Paulistano, Frias Filho foi o responsável por consolidar o
“Projeto Folha”, conjunto de medidas editoriais que estabeleceu normas de
escrita e conduta do jornal que é considerado como um dos marcos da imprensa
brasileira. Esses princípios nortearam também o Manual da Redação, lançado em
1984, o primeiro livro do gênero colocado à disposição do público. “Ele criou
na Folha um novo jornalismo, inovador e corajoso, que serviu de exemplo para
várias empresas do setor. Uma grande perda para todos”, afirmou o
diretor-presidente do jornal “O Estado de S. Paulo”, Francisco Mesquita Neto.
Assumiu a chefia do jornal no início dos anos 1980 no
período da campanha “Diretas Já”, quando teve papel crítico ao regime militar.
Frias Filho defendia a tese de que cabia ao jornalismo ser sempre crítico ao
governo, não importando quem estivesse no comando do País. Ele manteve essa
posição em todos os governos democráticos após o fim da ditadura. Durante o
impeachment do ex-presidente Fernando Collor de Mello, em 1992, chegou a ser
processado pelo hoje senador pelo Estado de Alagoas. Entre 1994 e 1999, passou
a escrever coluna semanal na página 2 da Folha, de opinião, em que discutiu a
estabilização econômica do País e os desdobramentos políticos do governo do
ex-presidente Fernando Henrique Cardoso (PSDB).
Herdeiro
Nascido em 7 de junho de 1957, o jornalista herdou o jornal
do pai, Octavio Frias de Oliveira, que comprou a Folha com Carlos Caldeira
Filho, em 1962. “Fui crescendo, e a ideia de trabalhar (no jornal) não me
passava pela cabeça. Tanto que fui estudar Direito”, disse ele, em 1988, em
entrevista à revista Playboy.
Por persistência do pai, Frias Filho passou a contribuir com
a produção dos editoriais do diário em 1975, aos 18 anos, sob supervisão do
editor Cláudio Abramo, enquanto ainda cursava a Faculdade de Direito do Largo
de São Francisco. Em 1978, o então estudante chegou a ser detido pela Polícia
Militar enquanto fazia campanha para os candidatos a deputado Fernando Henrique
Cardoso e Eduardo Suplicy. Dois anos depois, em 1980, passou a integrar o
conselho editorial da Folha.
Do conselho, ele assumiu a direção de Redação do jornal em
maio de 1984, substituindo Boris Casoy, e ficou responsável pelo conteúdo do
jornal, enquanto o irmão Luiz Frias ficou com a gestão financeira da empresa.

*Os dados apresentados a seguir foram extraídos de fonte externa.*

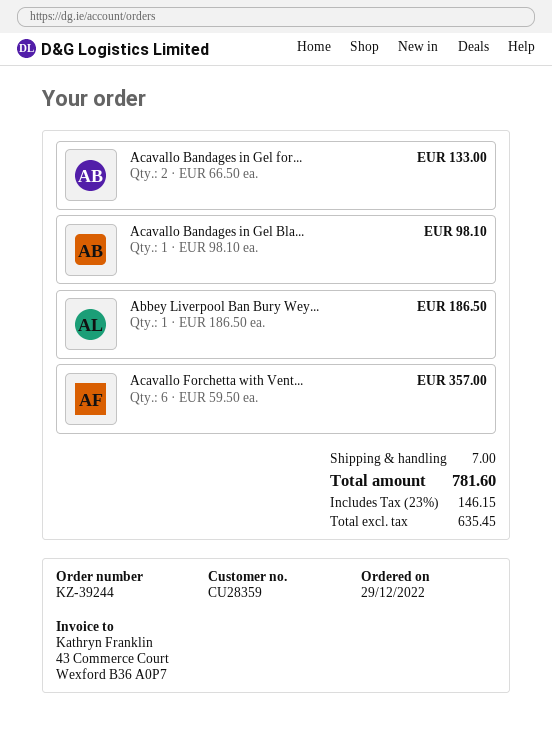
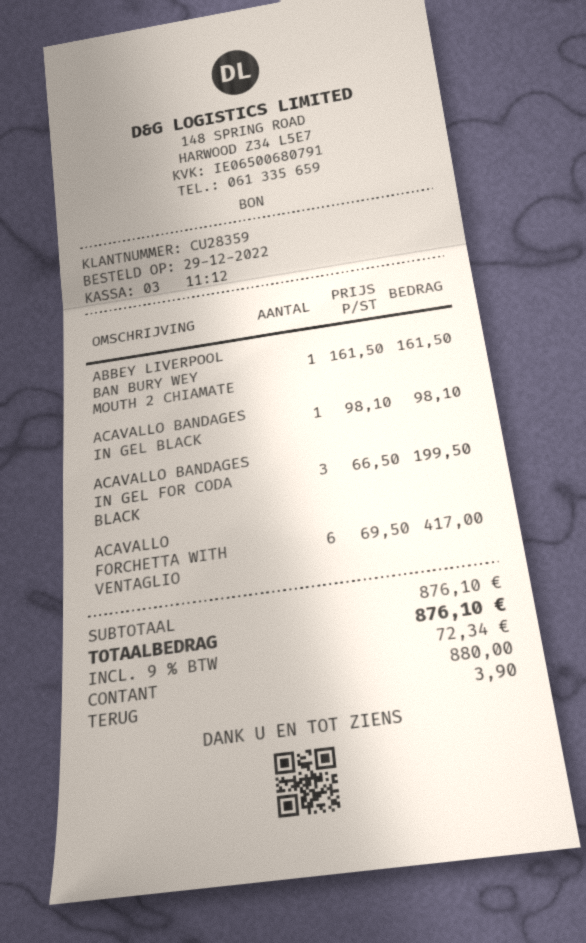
Acavallo Bandages in Gel for...: 2 x 66.50 = 133.00 -> 3 x 66.50 = 199.50
Abbey Liverpool Ban Bury Wey...: 1 x 186.50 = 186.50 -> 1 x 161.50 = 161.50
Acavallo Forchetta with Vent...: 6 x 59.50 = 357.00 -> 6 x 69.50 = 417.00
shipping: 7.00 -> none
tax: 23% = 146.15 -> 9% = 72.34
total: 781.60 -> 876.10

Coube a Frias Filho defender o “Projeto Folha”, que já estava em gestação e
propunha mudanças no produto, divulgando os princípios editoriais do jornal
enquanto abria espaço para colunistas de diversas correntes. Ao assumir a
direção da Redação, disse que a Folha se caracterizava por ser “crítica”, “no
sentido de fazer com que cada objeto de notícia seja, ao mesmo tempo, objeto de
crítica, ainda que esta consista em analisar um fato”.
No início, a chegada de Frias Filho à chefia do jornal
causou resistência por parte dos jornalistas antigos, especialmente os
repórteres especiais, contrários à padronização de textos imposta pelo Manual
da Redação e por avaliações periódicas que passaram a ser estabelecidas. Seguro
de suas opções, o jornalista trocou peças-chave da Redação por jornalistas mais
jovens, e a Folha passou a ser comandada por profissionais na casa dos 30 anos.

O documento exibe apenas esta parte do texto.